> **WHAT THIS TASK INVOLVES**
Write out every record below exactly, leaving the pictures out.

Screenshot and code edit data
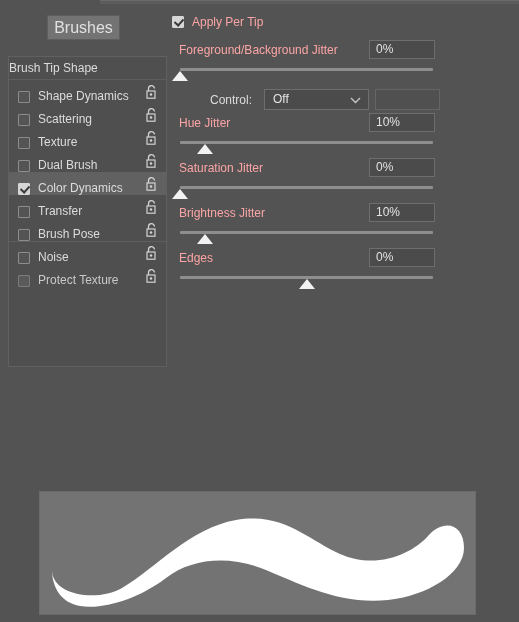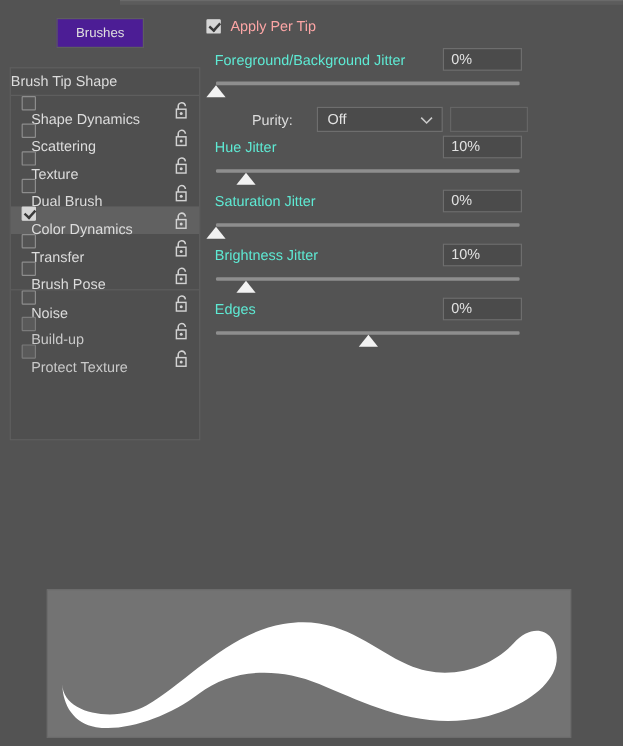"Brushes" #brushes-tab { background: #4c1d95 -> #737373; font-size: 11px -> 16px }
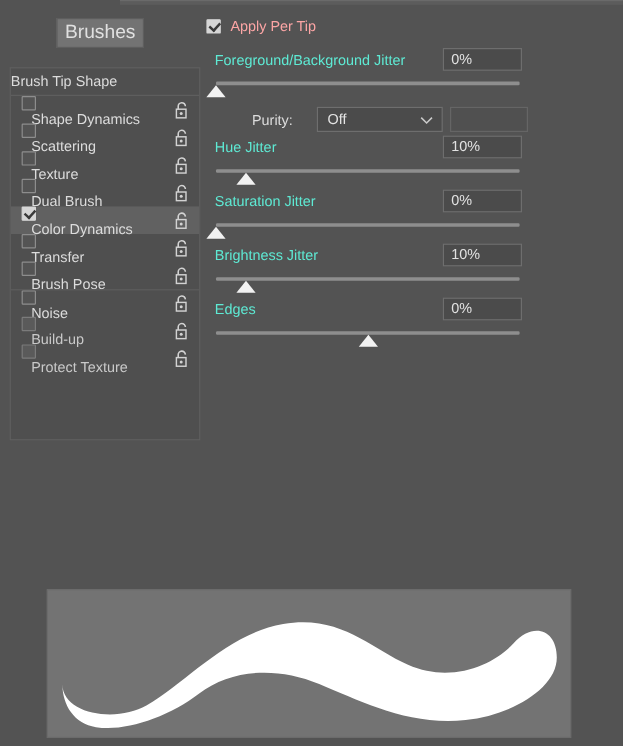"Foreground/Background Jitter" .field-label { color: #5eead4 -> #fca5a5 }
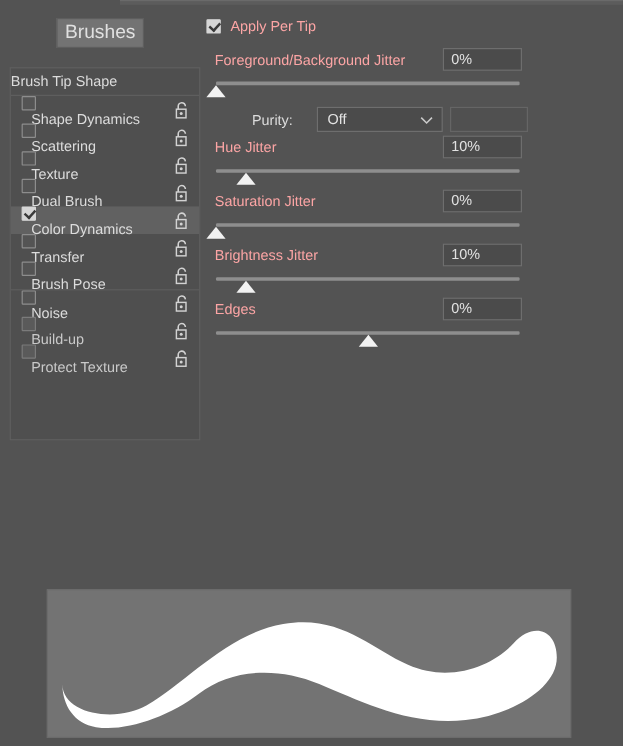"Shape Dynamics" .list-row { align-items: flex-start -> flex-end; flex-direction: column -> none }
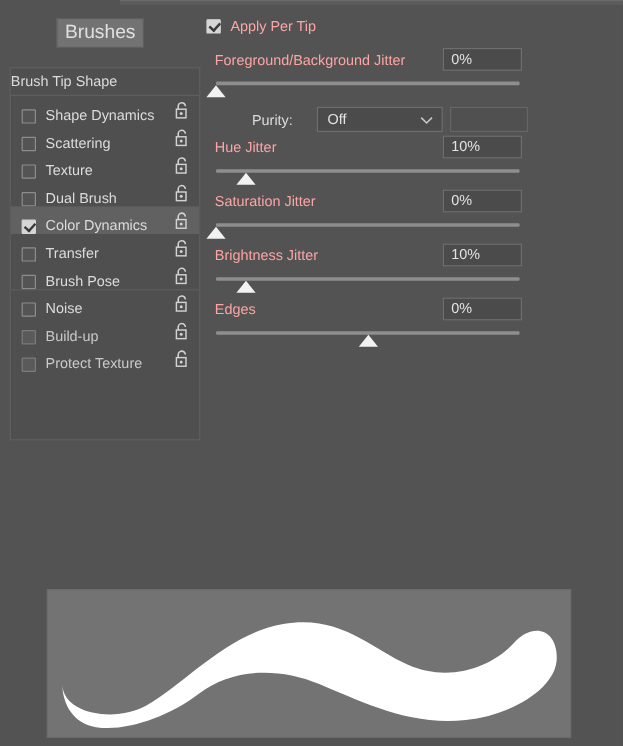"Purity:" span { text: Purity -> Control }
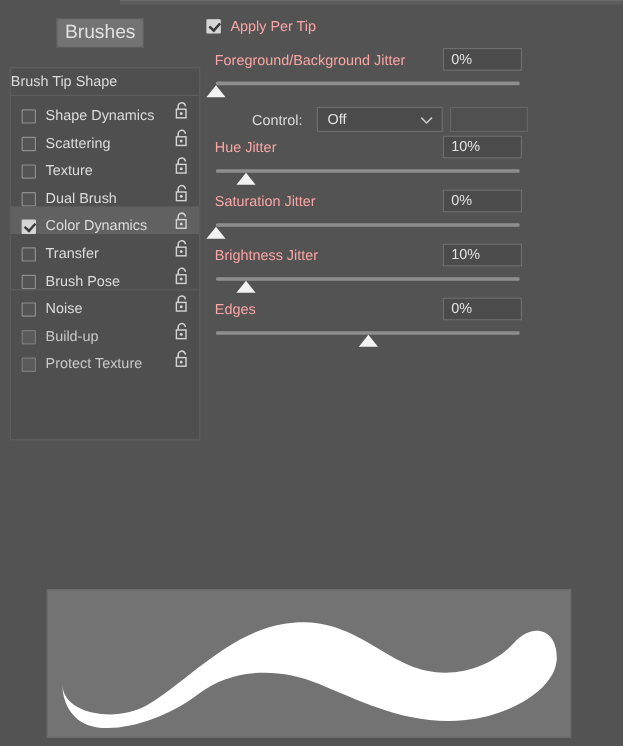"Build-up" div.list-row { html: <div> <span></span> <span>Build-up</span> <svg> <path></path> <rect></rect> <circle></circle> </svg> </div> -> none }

> **RESULT OF THIS TASK**
"Brushes" #brushes-tab { background: #4c1d95 -> #737373; font-size: 11px -> 16px }
"Foreground/Background Jitter" .field-label { color: #5eead4 -> #fca5a5 }
"Shape Dynamics" .list-row { align-items: flex-start -> flex-end; flex-direction: column -> none }
"Purity:" span { text: Purity -> Control }
"Build-up" div.list-row { html: <div> <span></span> <span>Build-up</span> <svg> <path></path> <rect></rect> <circle></circle> </svg> </div> -> none }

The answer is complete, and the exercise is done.